A man runs away from tear gas after making off with goods from a store in Germiston, east of Johannesburg, South Africa, Sept. 3, 2019.

South Africa's president condemned days of widespread looting and arson attacks on foreign-owned businesses across Johannesburg and the capital Pretoria, calling the violence "totally unacceptable."

"We are a country that is completely committed against xenophobia," President Cyril Ramaphosa said in a video statement published Tuesday on Twitter. "We do not allow and cannot tolerate attacks on people from other African countries."

Police fanned out across neighborhoods in Johannesburg and Pretoria as the violence extended into a third day in South Africa.

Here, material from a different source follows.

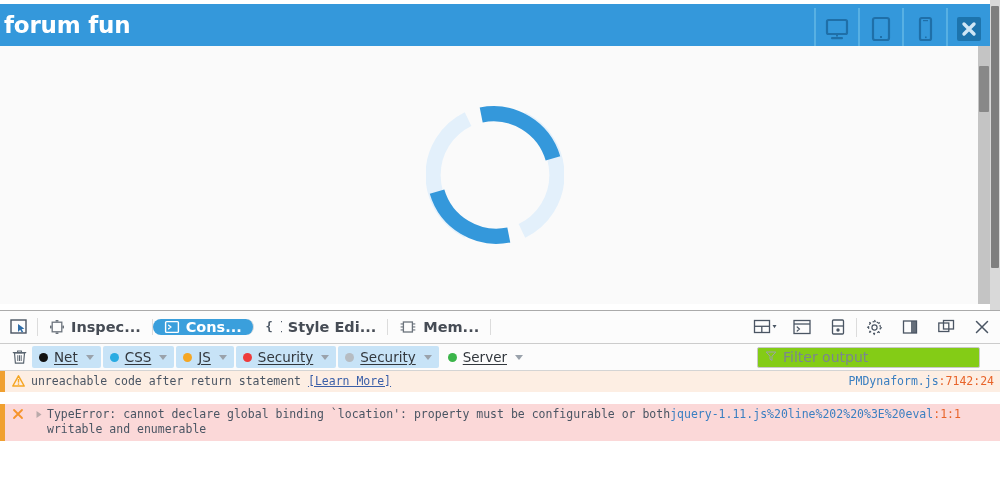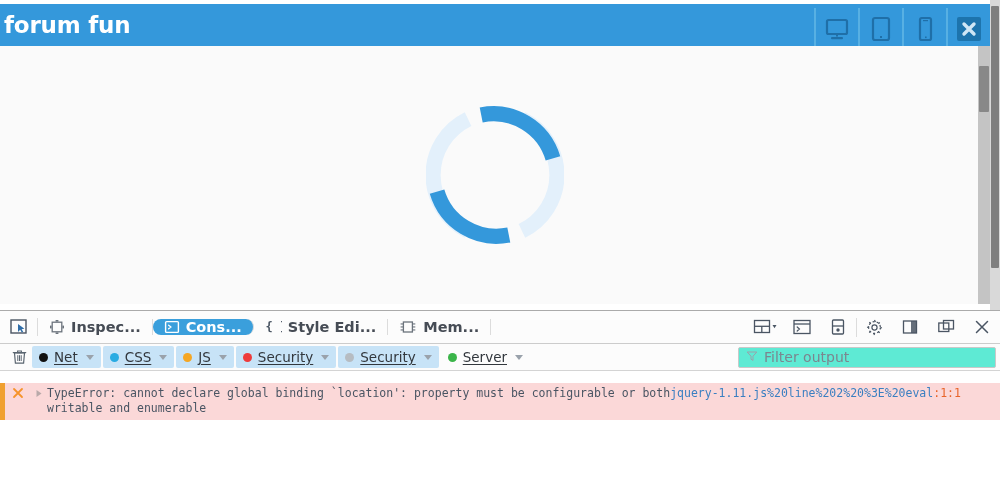"Filter output" .filter-input-wrap { background: #5eead4 -> #84cc16; margin-right: 4px -> 20px; width: 258px -> 223px }
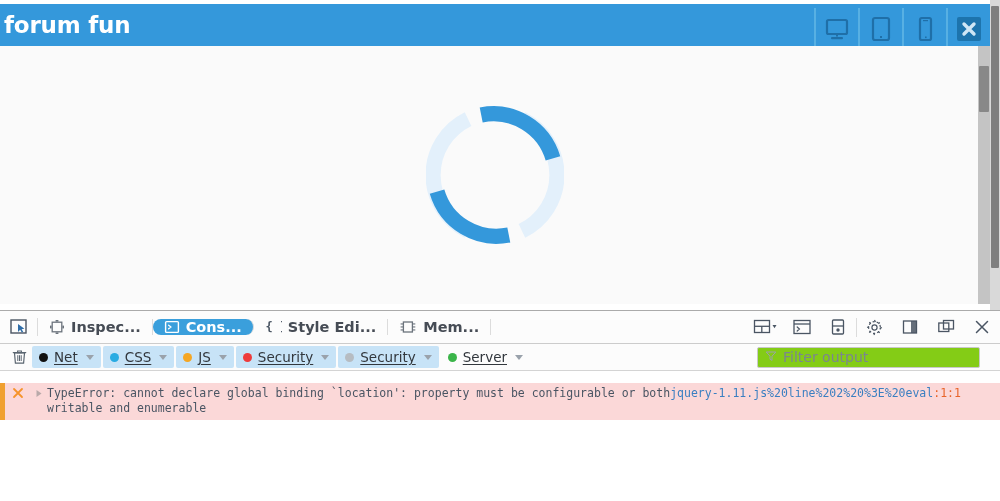"unreachable code after return statement" div.c-row { html: none -> <div> <div> <svg> <path></path> <rect></rect> <rect></rect> </svg> </div> <div><span>unreachable code after return statement </span><span>[Learn More]</span></div> <div><span>PMDynaform.js</span><span>:7142:24</span></div> </div> }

Police have arrested more than 90 people in five areas impacted by the violence. Many gutted, emptied shops remained closed as shop owners, many of them foreign, feared to return to their property.

"There is no justification whatsoever for people who have a sense that their jobs are being taken by people from foreign lands to attack them, to destroy properties, and actually to kill them," said Ramaphosa. "This must be stopped."

WARNINGS TO FOREIGNERS

On Monday, African governments warned citizens living in South Africa to take safety precautions and expressed frustration with the latest wave of attacks targeting foreign-owned businesses in South Africa.

The Ethiopian Embassy in South Africa advised citizens to close their shops "until peace is restored," according to Ethiopian media, and Zambia's Ministry of Transport and Communications warned Zambian truck drivers not to travel in to the country.

Nigerian President Muhammadu Buhari said he has dispatched a Special Envoy to South Africa to convey his concerns to Ramaphosa.

Buhari's office said he has also instructed the Minister of Foreign Affairs, Geoffrey Onyeama, to summon the South African High Commissioner to Nigeria and get a brief on the situation, express Nigeria's displeasure over the treatment of its citizens, and to get assurances of the safety of their lives and property.